Excluding images, repeat the data exactly as given.

### EXCERPTED DATA ###

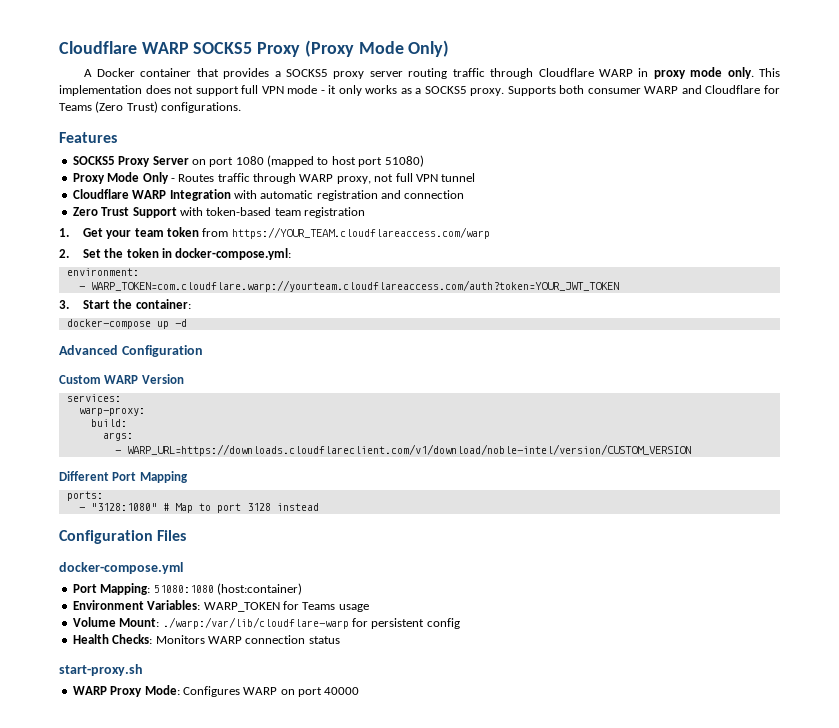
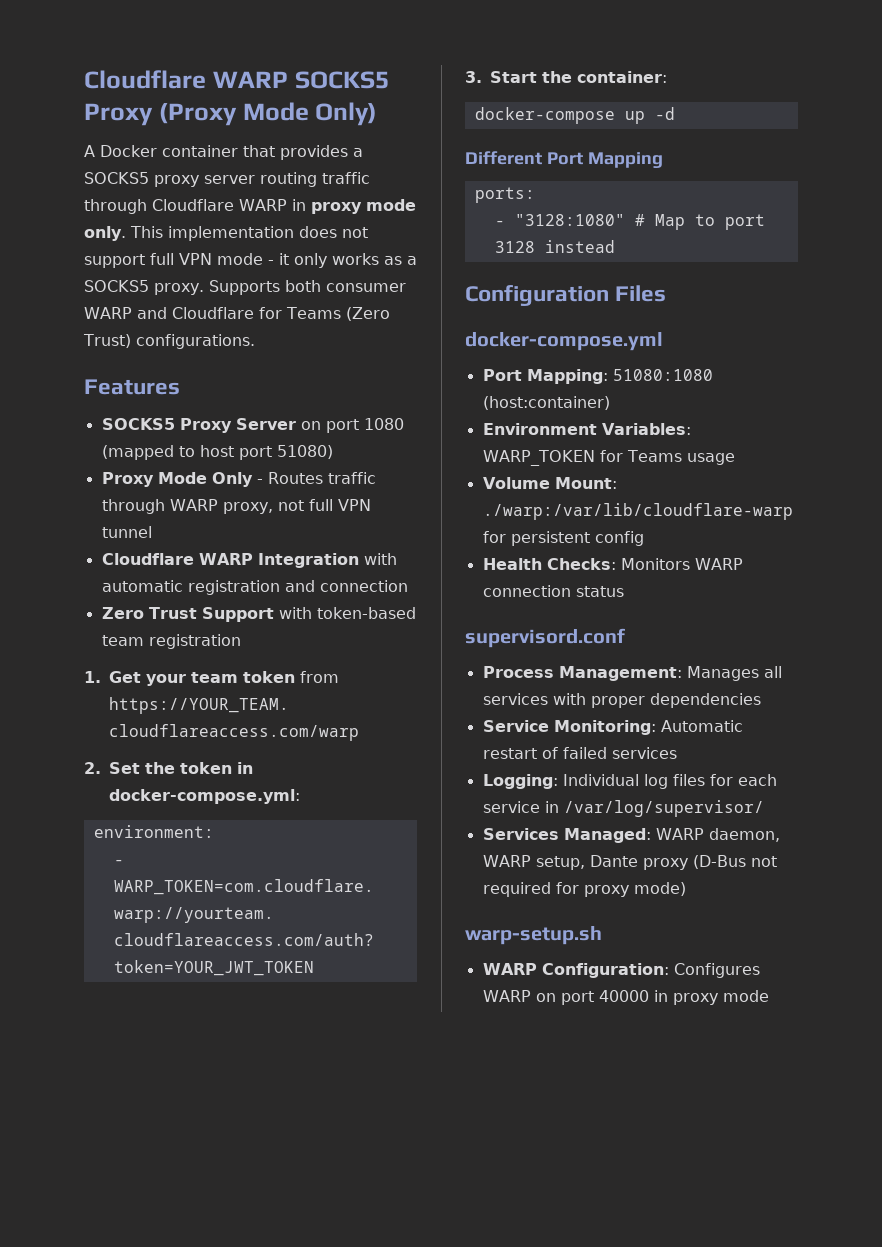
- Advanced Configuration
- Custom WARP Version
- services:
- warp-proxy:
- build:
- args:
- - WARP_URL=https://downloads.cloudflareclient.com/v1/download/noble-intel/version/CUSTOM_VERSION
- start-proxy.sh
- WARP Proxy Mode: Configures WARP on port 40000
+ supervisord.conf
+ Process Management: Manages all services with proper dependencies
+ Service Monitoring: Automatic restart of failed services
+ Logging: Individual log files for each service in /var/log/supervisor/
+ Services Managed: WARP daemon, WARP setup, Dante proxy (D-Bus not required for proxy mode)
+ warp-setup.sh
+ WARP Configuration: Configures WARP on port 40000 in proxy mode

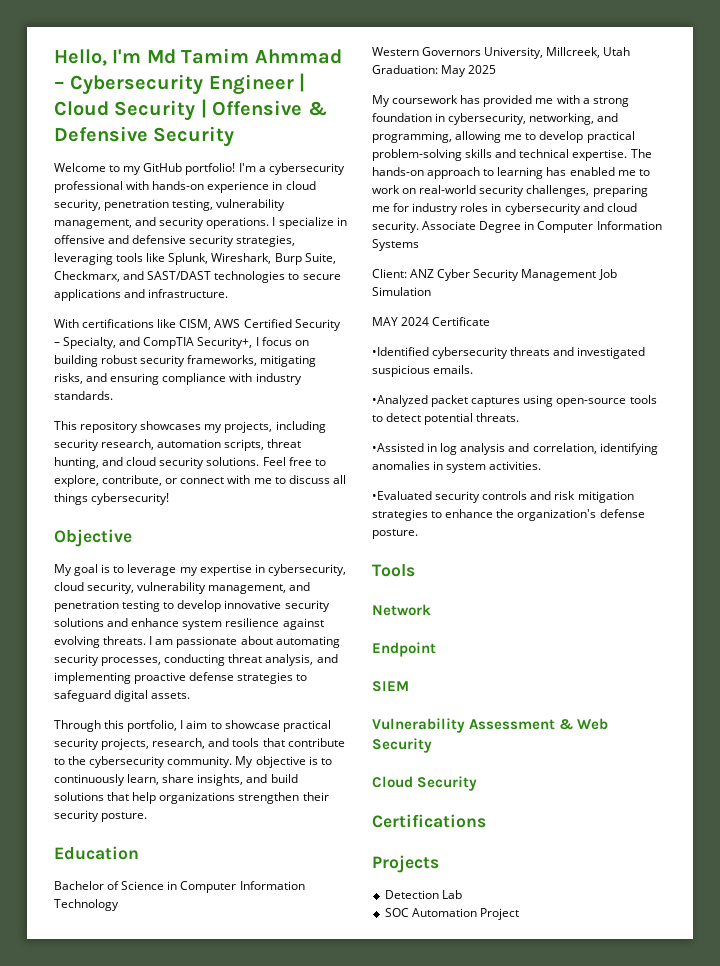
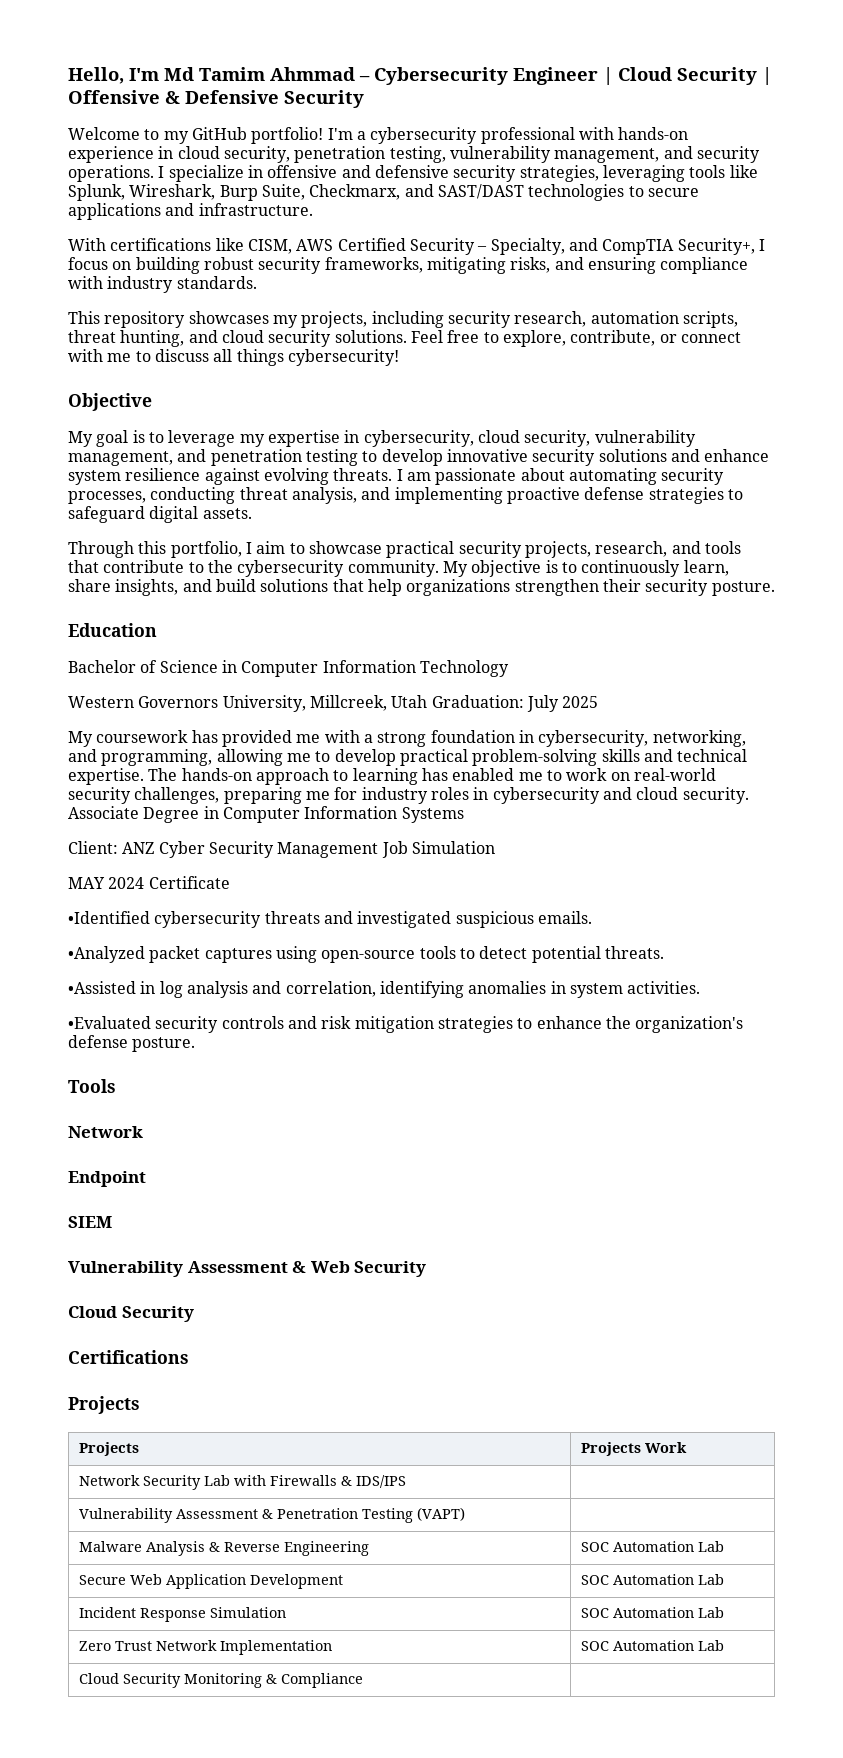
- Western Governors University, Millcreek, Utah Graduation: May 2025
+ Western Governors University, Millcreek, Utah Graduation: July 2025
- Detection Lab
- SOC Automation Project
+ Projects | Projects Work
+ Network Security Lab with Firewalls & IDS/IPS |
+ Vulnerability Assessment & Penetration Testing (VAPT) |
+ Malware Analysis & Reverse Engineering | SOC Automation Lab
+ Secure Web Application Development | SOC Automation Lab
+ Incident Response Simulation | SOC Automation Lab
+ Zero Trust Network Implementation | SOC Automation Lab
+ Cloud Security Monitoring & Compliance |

###

* [ANSWER SECTION]:
- Advanced Configuration
- Custom WARP Version
- services:
- warp-proxy:
- build:
- args:
- - WARP_URL=https://downloads.cloudflareclient.com/v1/download/noble-intel/version/CUSTOM_VERSION
- start-proxy.sh
- WARP Proxy Mode: Configures WARP on port 40000
+ supervisord.conf
+ Process Management: Manages all services with proper dependencies
+ Service Monitoring: Automatic restart of failed services
+ Logging: Individual log files for each service in /var/log/supervisor/
+ Services Managed: WARP daemon, WARP setup, Dante proxy (D-Bus not required for proxy mode)
+ warp-setup.sh
+ WARP Configuration: Configures WARP on port 40000 in proxy mode

- Western Governors University, Millcreek, Utah Graduation: May 2025
+ Western Governors University, Millcreek, Utah Graduation: July 2025
- Detection Lab
- SOC Automation Project
+ Projects | Projects Work
+ Network Security Lab with Firewalls & IDS/IPS |
+ Vulnerability Assessment & Penetration Testing (VAPT) |
+ Malware Analysis & Reverse Engineering | SOC Automation Lab
+ Secure Web Application Development | SOC Automation Lab
+ Incident Response Simulation | SOC Automation Lab
+ Zero Trust Network Implementation | SOC Automation Lab
+ Cloud Security Monitoring & Compliance |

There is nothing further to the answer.